> _Exercise goal_
Repeat the data verbatim, images excluded.

======== Records for the exercise

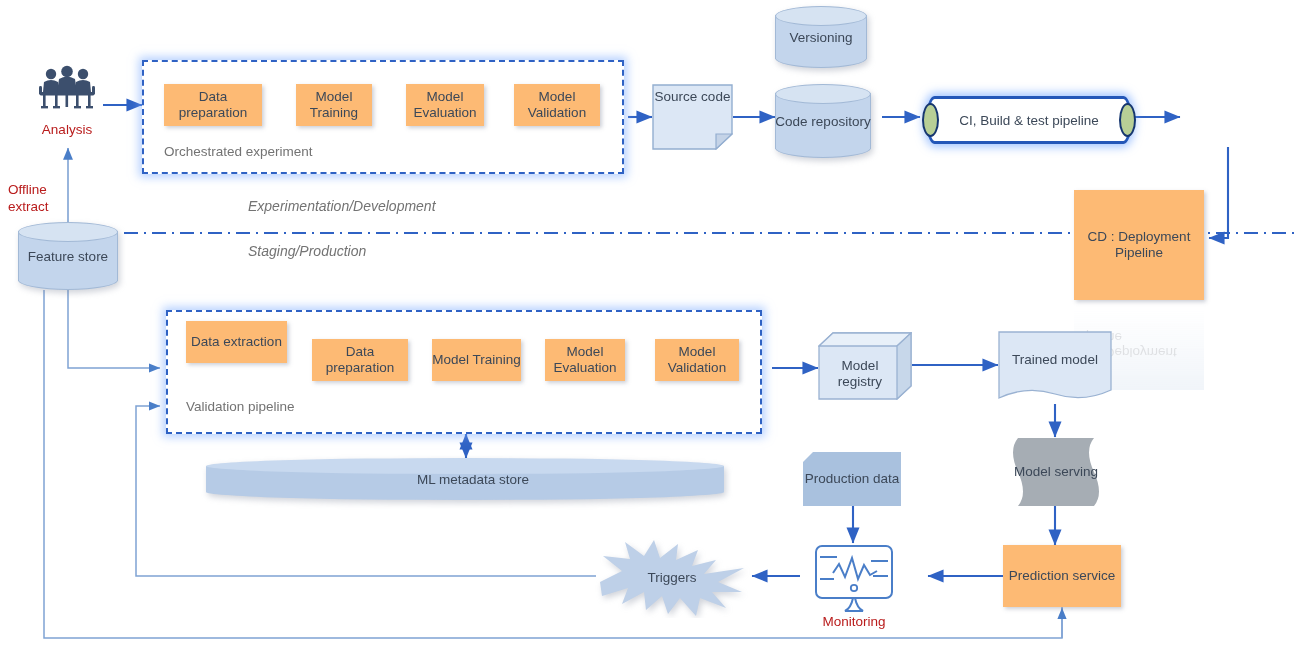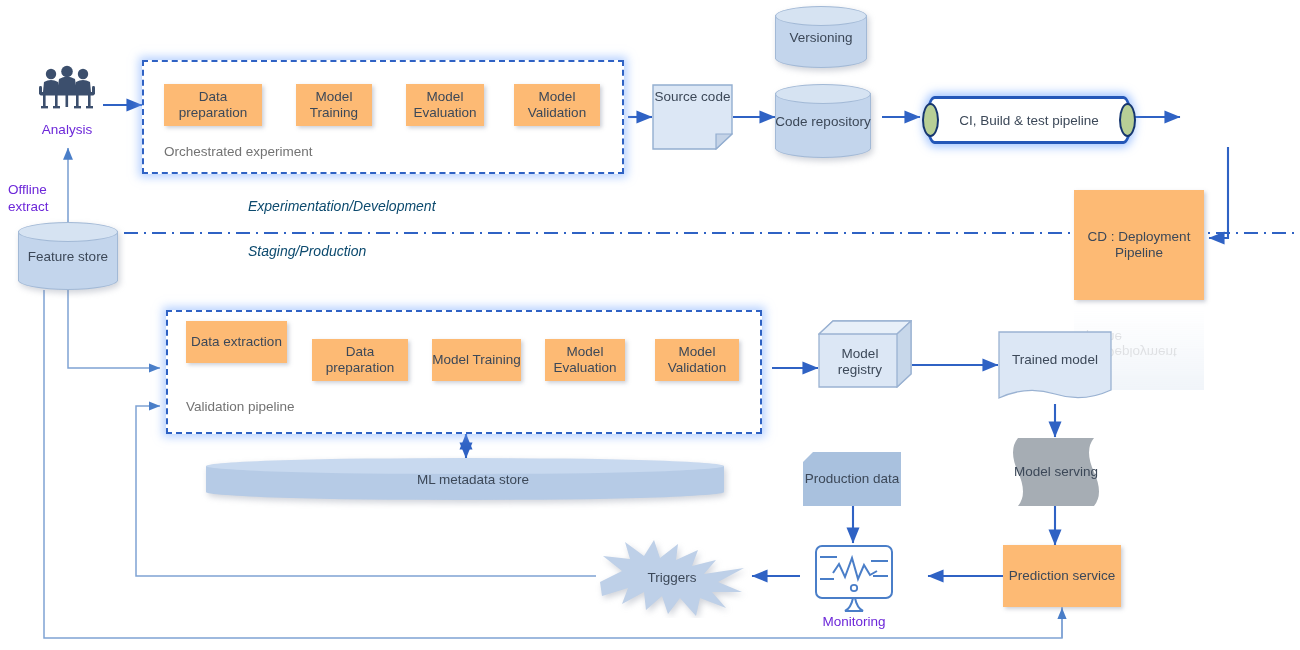"Analysis" .lbl { color: #6d28d9 -> #b91c1c }
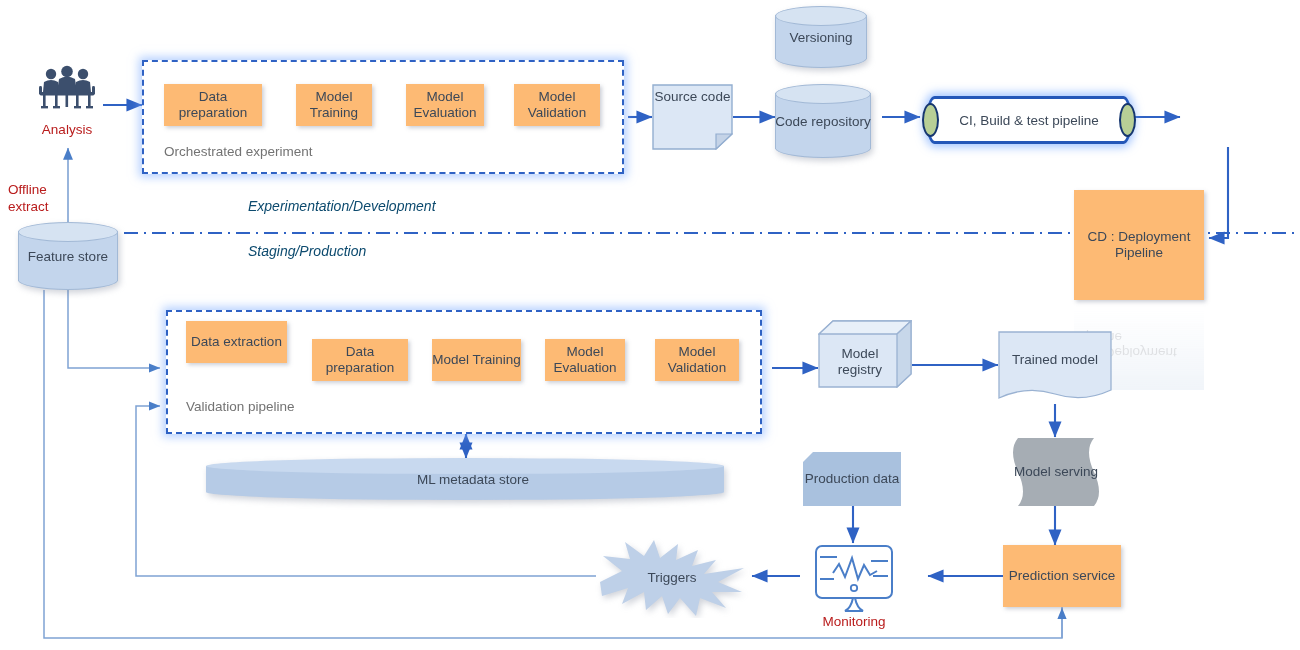"Experimentation/Development" .lbl.italic { color: #0c4a6e -> #737373 }
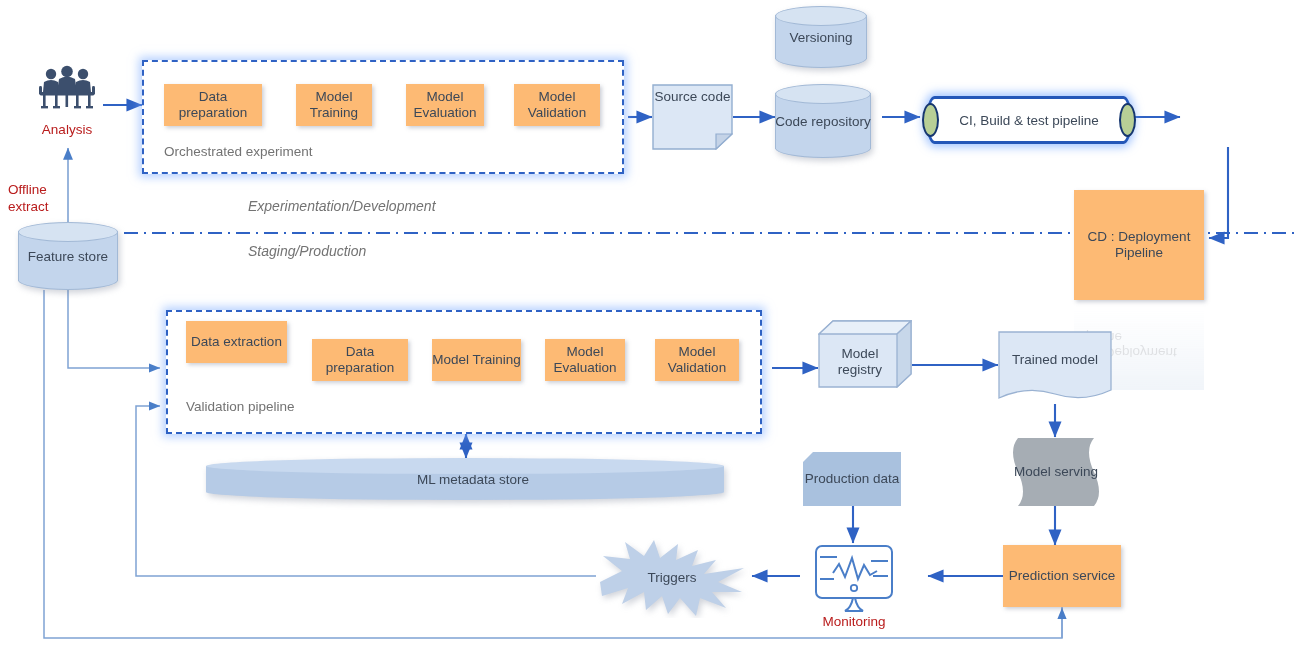"Model registry" div.node { top: 320px -> 332px }
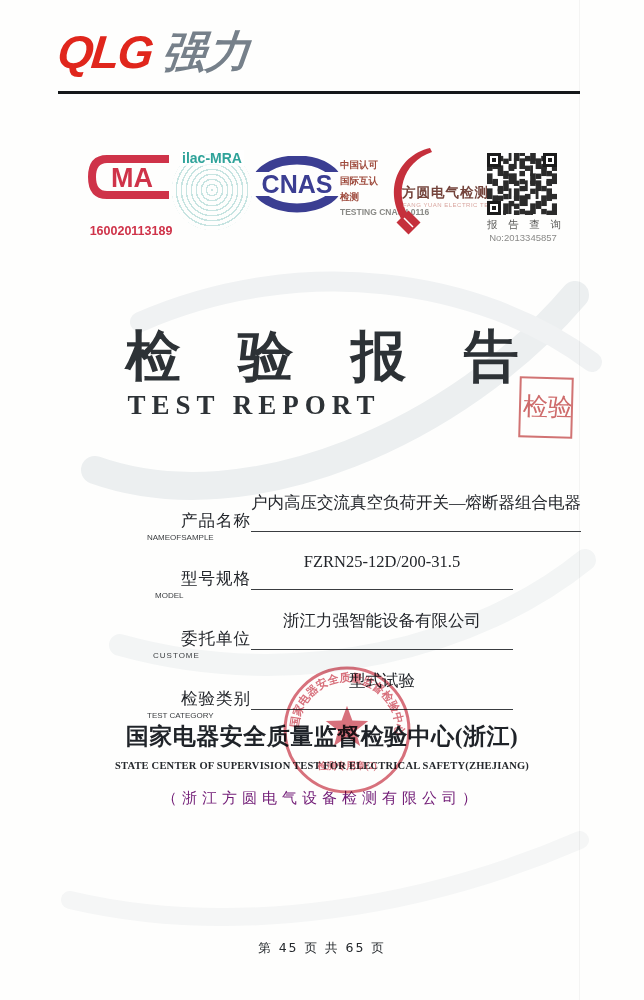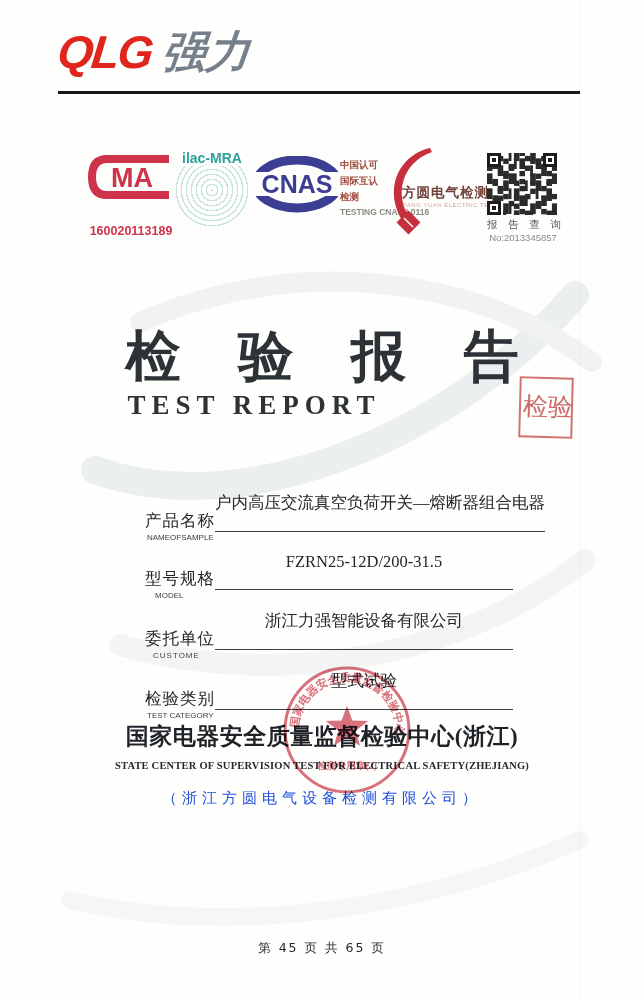"产品名称" .flabel { margin-left: none -> 36px }
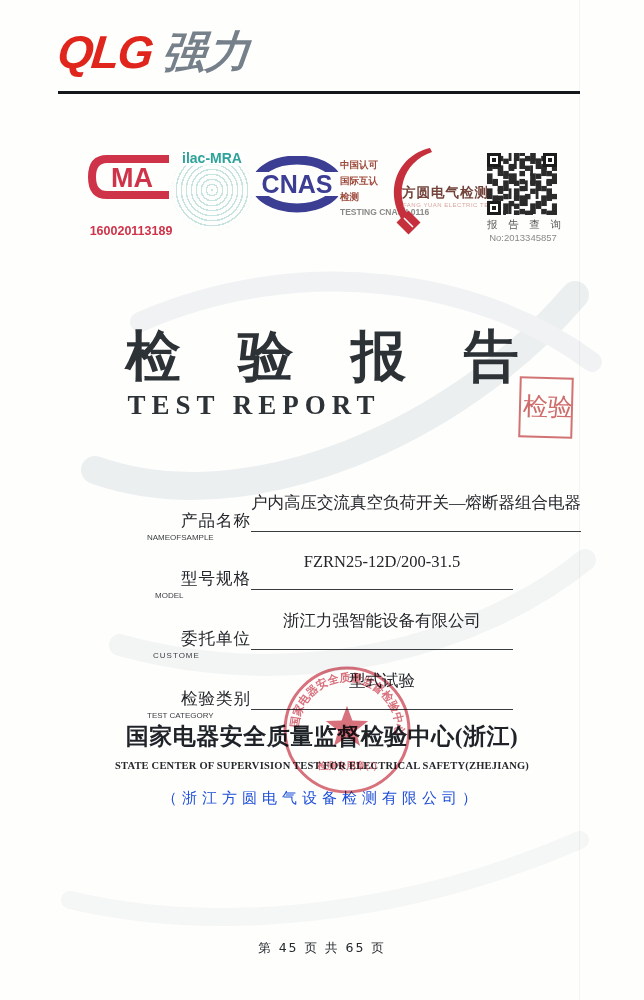"（浙江方圆电气设备检测有限公司）" .org-company { color: #1d4ed8 -> #701a75 }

================

> _Exercise output_
"Analysis" .lbl { color: #6d28d9 -> #b91c1c }
"Experimentation/Development" .lbl.italic { color: #0c4a6e -> #737373 }
"Model registry" div.node { top: 320px -> 332px }
"产品名称" .flabel { margin-left: none -> 36px }
"（浙江方圆电气设备检测有限公司）" .org-company { color: #1d4ed8 -> #701a75 }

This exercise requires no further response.